Schweigend steckte der junge Detektiv das Fundstück in die Tasche, während innerliche Genugtuung ihn erfüllte. Denn er zweifelte keinen Augenblick daran, dass er eine der entwendeten Zeichnungen aufgefunden hatte und diese in der Eile von den beiden Schleichdieben verloren worden war.

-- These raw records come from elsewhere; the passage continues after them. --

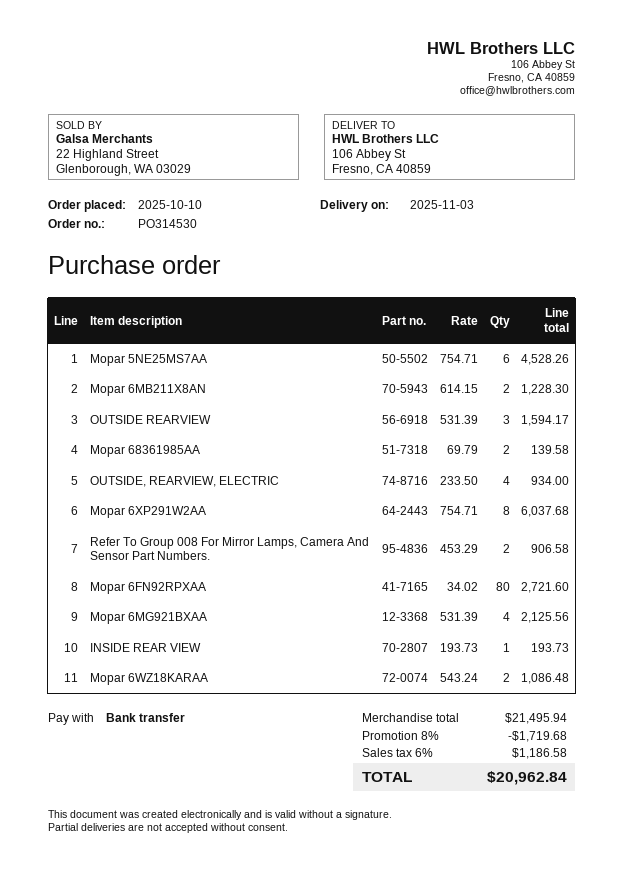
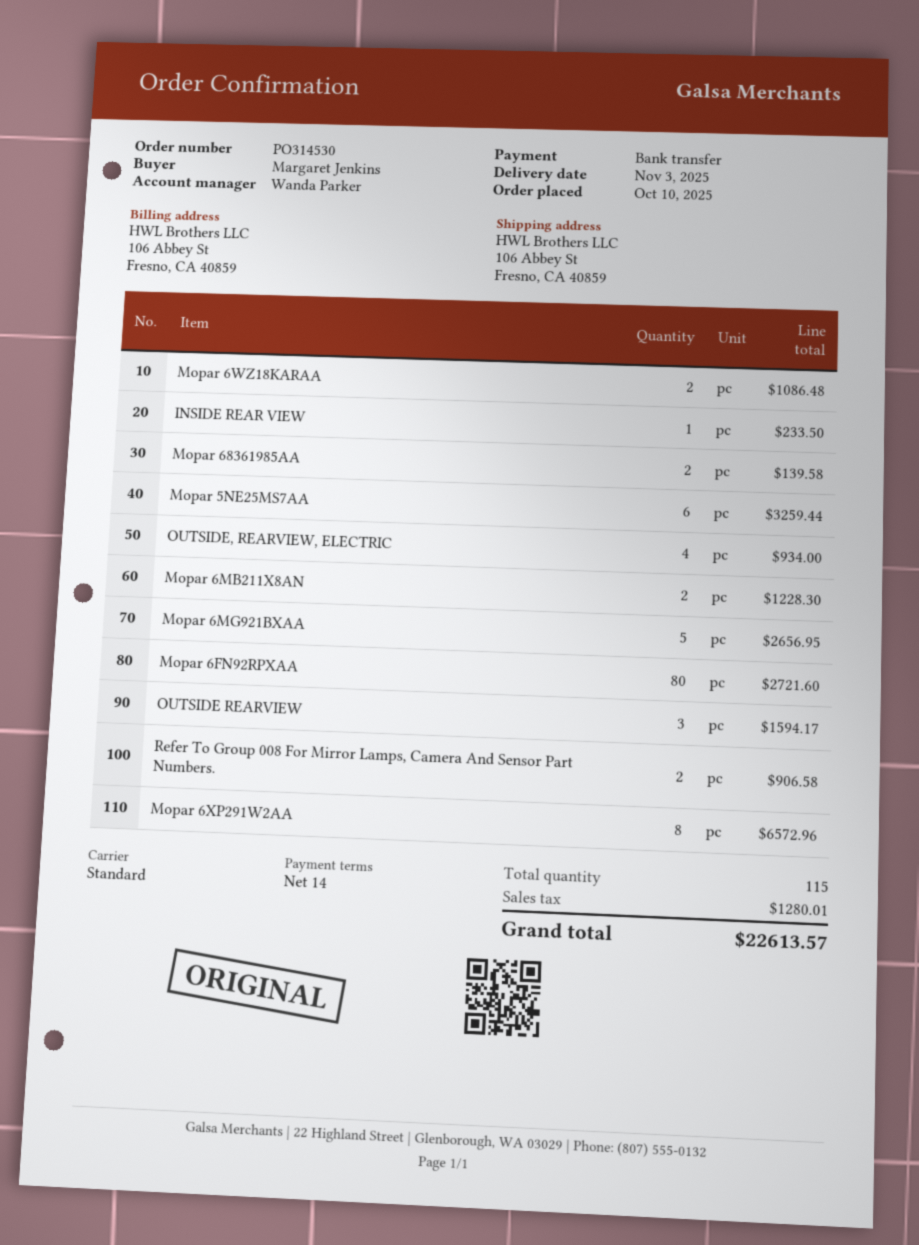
Mopar 5NE25MS7AA: 6 for 4528.26 -> 6 for 3259.44
Mopar 6XP291W2AA: 8 for 6037.68 -> 8 for 6572.96
Mopar 6MG921BXAA: 4 for 2125.56 -> 5 for 2656.95
INSIDE REAR VIEW: 1 for 193.73 -> 1 for 233.50
discount: 8% = 1719.68 -> none
tax: 1186.58 -> 1280.01
total: 20962.84 -> 22613.57

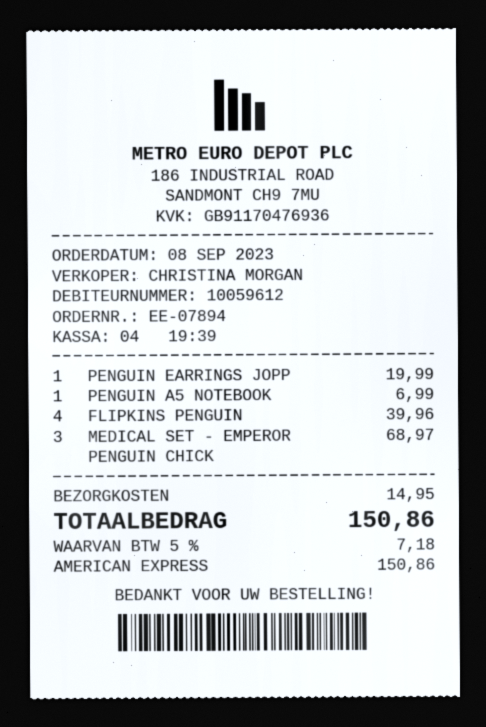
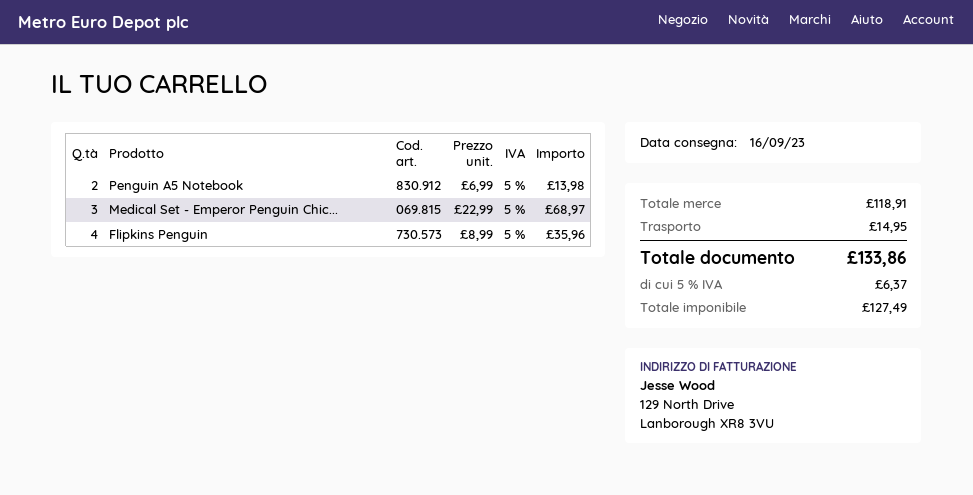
PENGUIN EARRINGS JOPP: 1 for 19.99 -> none
PENGUIN A5 NOTEBOOK: 1 for 6.99 -> 2 for 13.98
FLIPKINS PENGUIN: 4 for 39.96 -> 4 for 35.96
tax: 5% = 7.18 -> 5% = 6.37
total: 150.86 -> 133.86

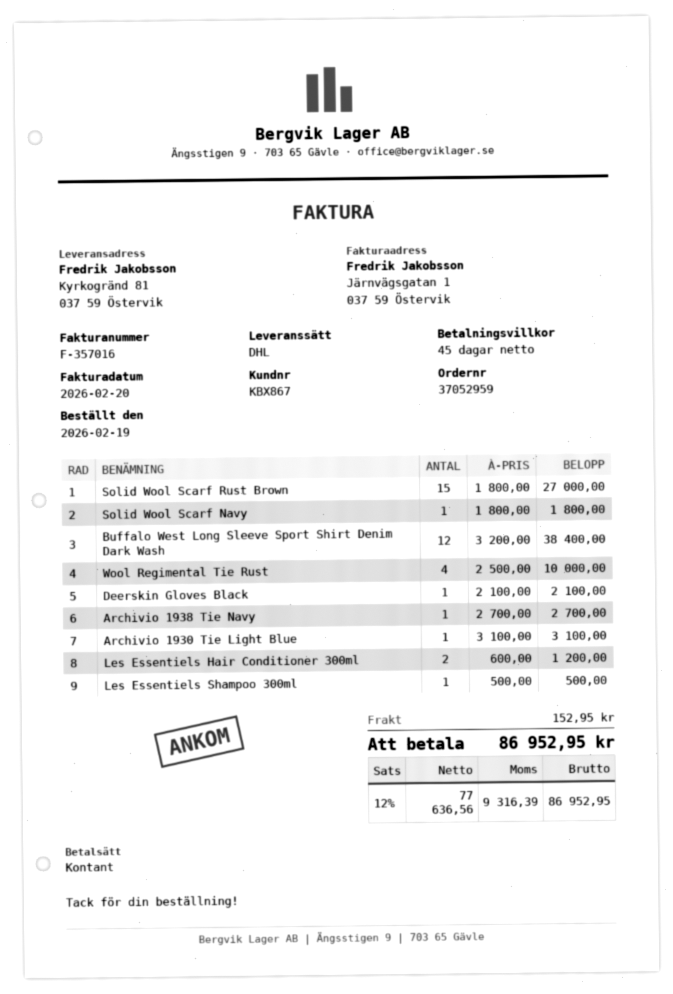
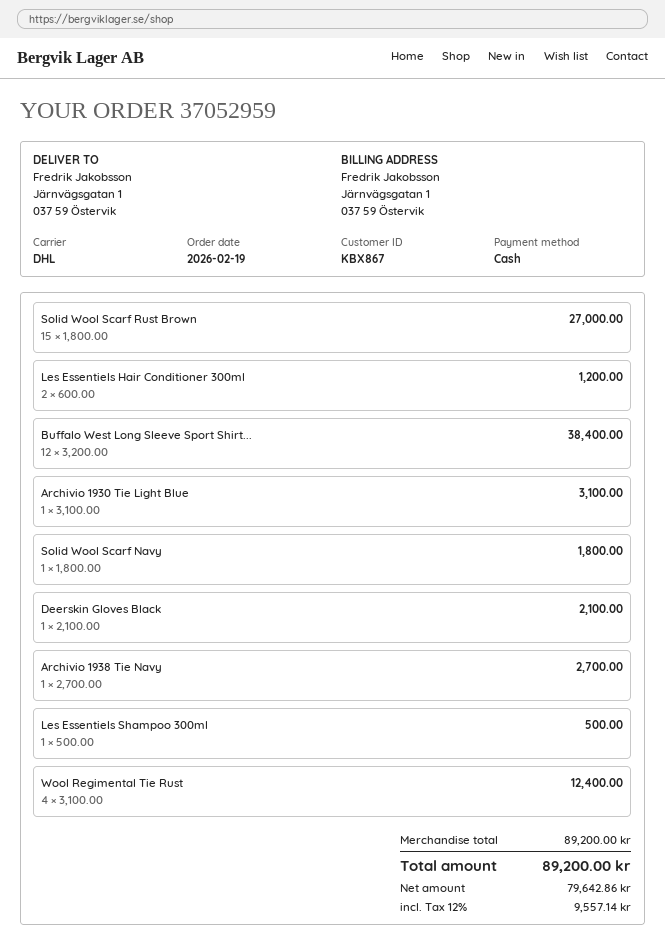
ship to: Kyrkogränd 81, 037 59 Östervik -> Järnvägsgatan 1, 037 59 Östervik
Wool Regimental Tie Rust: 4 x 2500.00 = 10000.00 -> 4 x 3100.00 = 12400.00
shipping: 152.95 -> none
net: 77636.56 -> 79642.86
tax: 12% = 9316.39 -> 12% = 9557.14
total: 86952.95 -> 89200.00

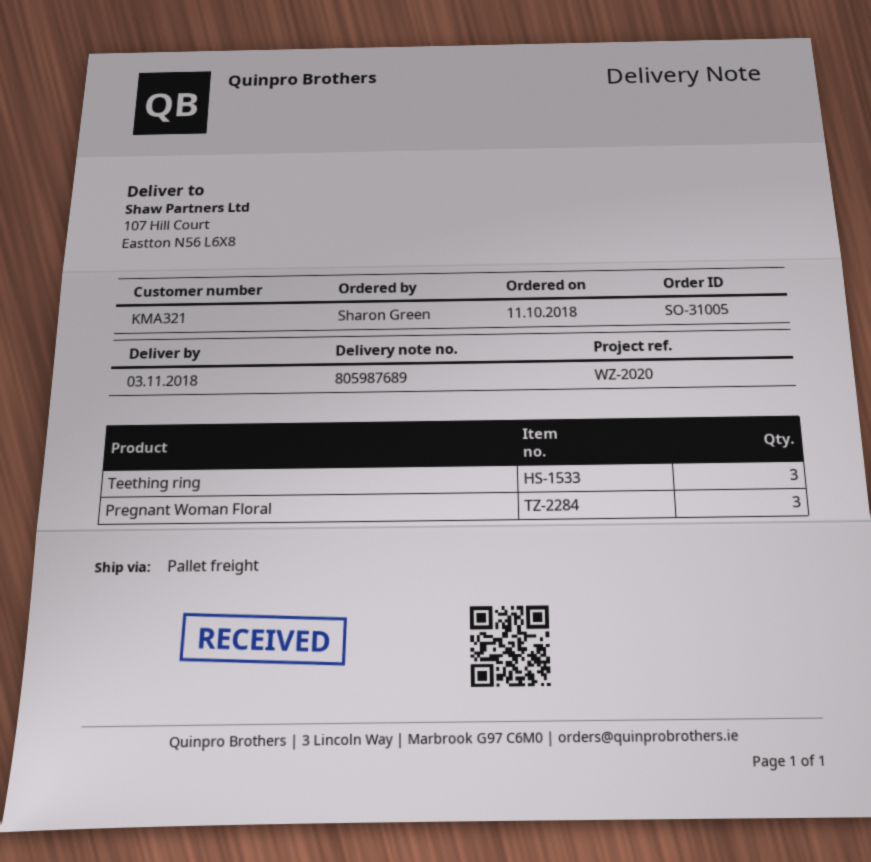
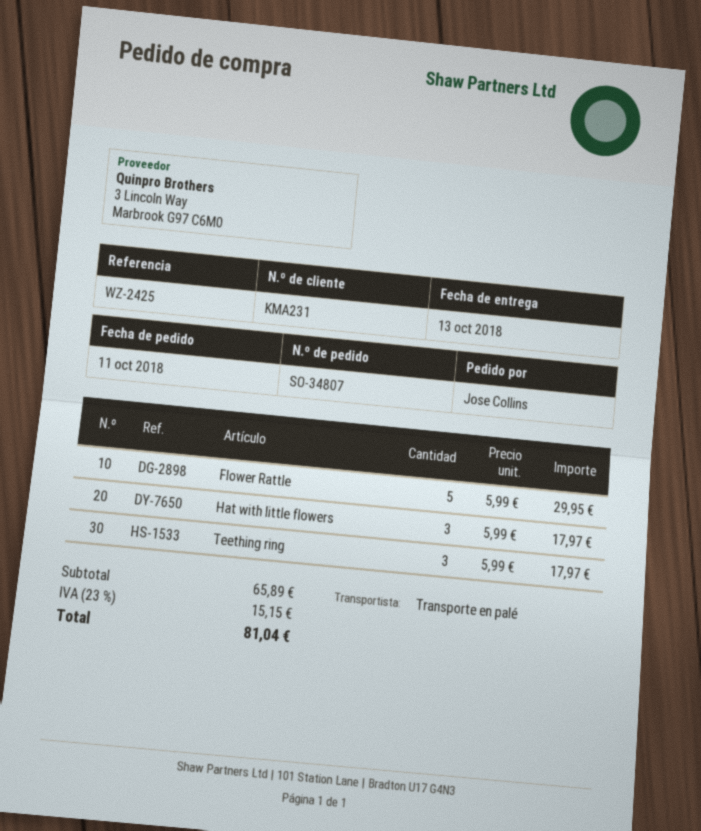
order number: SO-31005 -> SO-34807
delivery date: 2018-11-03 -> 2018-10-13
customer number: KMA321 -> KMA231
reference: WZ-2020 -> WZ-2425
ordered by: Sharon Green -> Jose Collins
Pregnant Woman Floral: 3 -> none
Flower Rattle: none -> 5
Hat with little flowers: none -> 3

»Die Sache ist einfach«, erklärte Patsy nun dem Schankwirt und dessen Begleiterin. »Dort ist das Dach von dem Haus, in welchem die junge Miss hier wohnt, und die Burschen sind einfach über die Dächer hierhergelaufen und haben sich hier durch die Luke zum obersten Flur hinuntergelassen. Da eine Bodenleiter vorhanden war, so konnte ihnen der Einbruch gar nicht bequemer gemacht werden.«

Das leuchtete den beiden anderen auch ein, und man begab sich einträchtig wieder in das Schankzimmer hinunter, wo Patsy einige Runden zum Besten gab und sich dem Mädchen gegenüber als liebenswürdiger Schwerenöter aufspielte, aber die erste schickliche Gelegenheit ergriff und sich schleunigst verabschiedete.